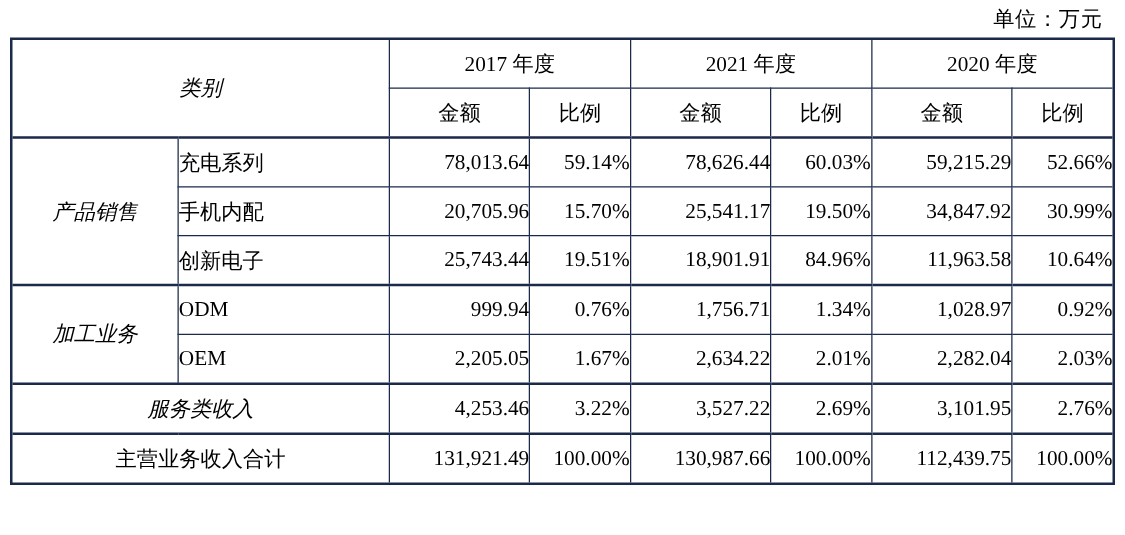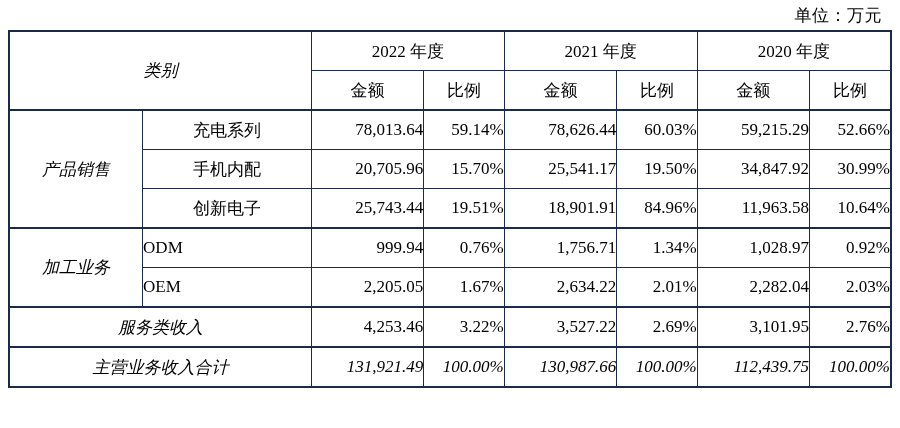--- a/index.html
+++ b/index.html
@@ -71,26 +71,26 @@
   .outer-wrap table.fin td:first-child,
   .outer-wrap table.fin th:first-child { border-left: none; }
   .outer-wrap table.fin td:last-child,
   .outer-wrap table.fin th:last-child { border-right: none; }
   .outer-wrap table.fin tr:first-child td,
   .outer-wrap table.fin tr:first-child th { border-top: none; }
   .outer-wrap table.fin tr:last-child td { border-bottom: none; }
 
   .ctr   { text-align: center; }
   .rt    { text-align: right; padding-right: 8px; }
-  .lf18  { text-align: center; padding-left: 18px; }
+  .lf18  { text-align: left; padding-left: 18px; }
   .lf40  { text-align: left; padding-left: 40px; }
   .bold  { font-weight: bold; }
   .thick-top { border-top: 2px solid #1b2a4a !important; }
   .hdr-year { font-size: 17px; }
-  .total-row td { font-weight: bold; font-style: italic; }
+  .total-row td { font-weight: bold; }
   .cat-cell { font-size: 17px; font-style: italic; }
 </style>
 </head>
 <body>
 
 <div class="page">
 
   <div class="unit-line">单位：万元</div>
 
   <div class="outer-wrap">
@@ -102,21 +102,21 @@
         <col class="c-pct">
         <col class="c-amt">
         <col class="c-pct">
         <col class="c-amt">
         <col class="c-pct">
       </colgroup>
       <tbody>
 
         <tr>
           <td class="ctr cat-cell" colspan="2" rowspan="2">类别</td>
-          <td class="ctr hdr-year" colspan="2">2022 年度</td>
+          <td class="ctr hdr-year" colspan="2">2017 年度</td>
           <td class="ctr hdr-year" colspan="2">2021 年度</td>
           <td class="ctr hdr-year" colspan="2">2020 年度</td>
         </tr>
 
         <tr>
           <td class="ctr">金额</td>
           <td class="ctr">比例</td>
           <td class="ctr">金额</td>
           <td class="ctr">比例</td>
           <td class="ctr">金额</td>

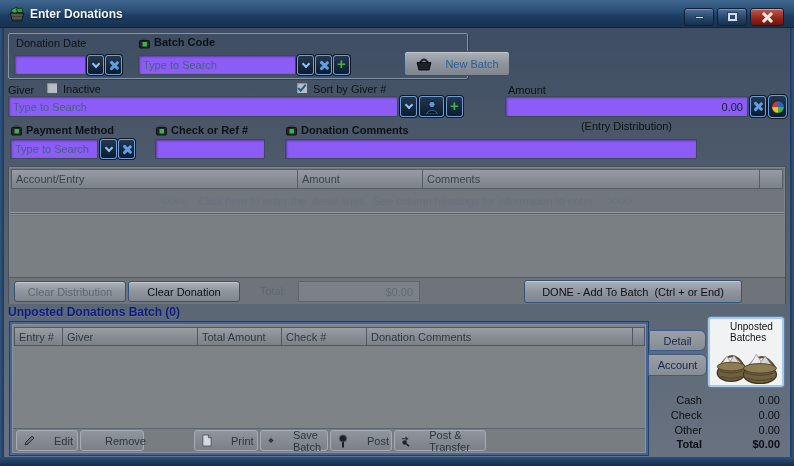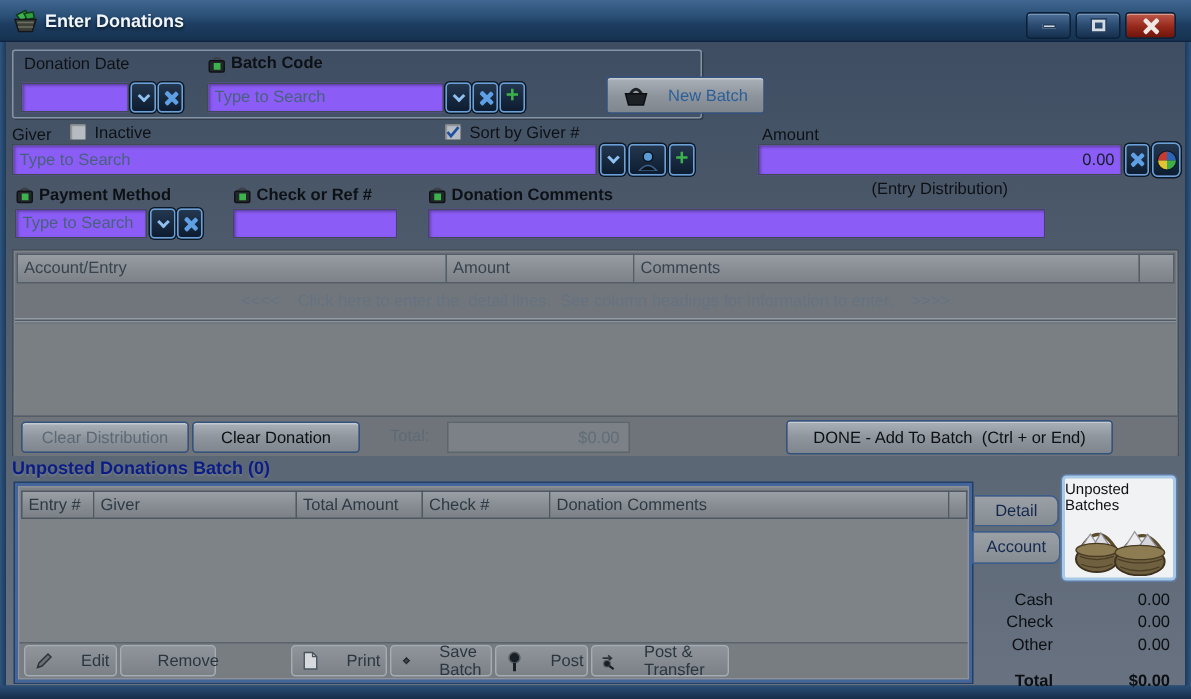--- a/index.html
+++ b/index.html
@@ -79,21 +79,21 @@
     border:2px solid #44659a;box-shadow:0 0 0 1px #223f66, inset 0 0 0 1px #8d9299;}
   .batch-toolbar{left:13px;top:428px;width:632px;height:24px;background:#787d82;border-top:1px solid #5b636c;}
   
   .tab{background:linear-gradient(180deg,#9aa0a6,#858c92);border:1px solid #3b5c8c;
     border-top-right-radius:6px;border-bottom-right-radius:6px;
     display:flex;align-items:center;justify-content:center;color:#15284e;}
   .tab.active{border-left:none;}
   
   .imgbtn{left:708px;top:317px;width:76px;height:70px;background:#f1f2f3;border:2px solid #a8c9e8;border-radius:3px;
     box-shadow:0 0 0 1px #5f7fa6;display:flex;flex-direction:column;align-items:center;padding-top:2px;}
-  .imgbtn .cap{font-size:10px;color:#111;line-height:11px;align-self:flex-start;padding-left:0;}
+  .imgbtn .cap{font-size:10px;color:#111;line-height:11px;align-self:flex-start;padding-left:20px;}
   
   .sumlabel{width:72px;text-align:right;color:#0c1014;}
   .sumvalue{width:70px;text-align:right;color:#0c1014;}
   .sumrow{display:flex;gap:8px;}
   .bold{font-weight:bold;}
 </style>
 </head>
 <body>
 
 <div class="window">
@@ -329,18 +329,18 @@
     <span class="sumvalue">0.00</span>
   </div>
   <div class="abs sumrow" style="left:630px;top:409px;">
     <span class="sumlabel">Check</span>
     <span class="sumvalue">0.00</span>
   </div>
   <div class="abs sumrow" style="left:630px;top:424px;">
     <span class="sumlabel">Other</span>
     <span class="sumvalue">0.00</span>
   </div>
-  <div class="abs sumrow bold" style="left:630px;top:448px;justify-content:flex-end;">
+  <div class="abs sumrow bold" style="left:630px;top:438px;justify-content:flex-end;">
     <span class="sumlabel">Total</span>
     <span class="sumvalue">$0.00</span>
   </div>
 
 </div>
 
 </body></html>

━━━━━━━━━━━━━━━━━━━━

▶ **Exercise**
Each line of the data in which the string "wrap" appears needs to be copied.

▶ **Your response**
   .outer-wrap table.fin td:first-child,
   .outer-wrap table.fin th:first-child { border-left: none; }
   .outer-wrap table.fin td:last-child,
   .outer-wrap table.fin th:last-child { border-right: none; }
   .outer-wrap table.fin tr:first-child td,
   .outer-wrap table.fin tr:first-child th { border-top: none; }
   .outer-wrap table.fin tr:last-child td { border-bottom: none; }
   <div class="outer-wrap">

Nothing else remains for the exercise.